Difference listings
━━━━━━━━━━
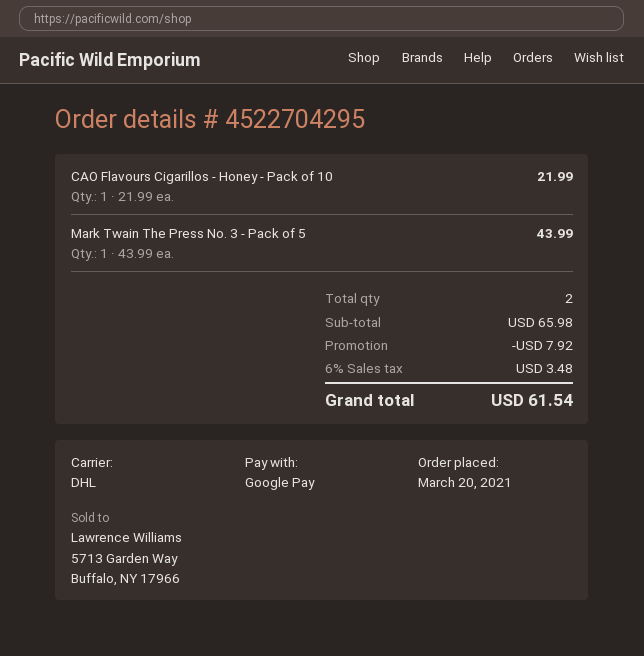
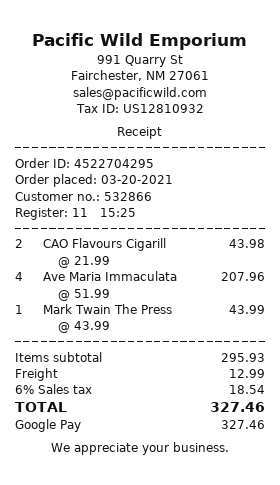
CAO Flavours Cigarillos - Honey - Pack of 10: 1 x 21.99 = 21.99 -> 2 x 21.99 = 43.98
Ave Maria Immaculata: none -> 4 x 51.99 = 207.96
subtotal: 65.98 -> 295.93
discount: 7.92 -> none
shipping: none -> 12.99
tax: 6% = 3.48 -> 6% = 18.54
total: 61.54 -> 327.46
━━━━━━━━━━
#### EXERCISE DESCRIPTION
Copy out exactly the lines from the one containing "Ave Maria Immaculata: none" through the last line above, keeping both end lines.

#### RESPONSE TO THE EXERCISE
Ave Maria Immaculata: none -> 4 x 51.99 = 207.96
subtotal: 65.98 -> 295.93
discount: 7.92 -> none
shipping: none -> 12.99
tax: 6% = 3.48 -> 6% = 18.54
total: 61.54 -> 327.46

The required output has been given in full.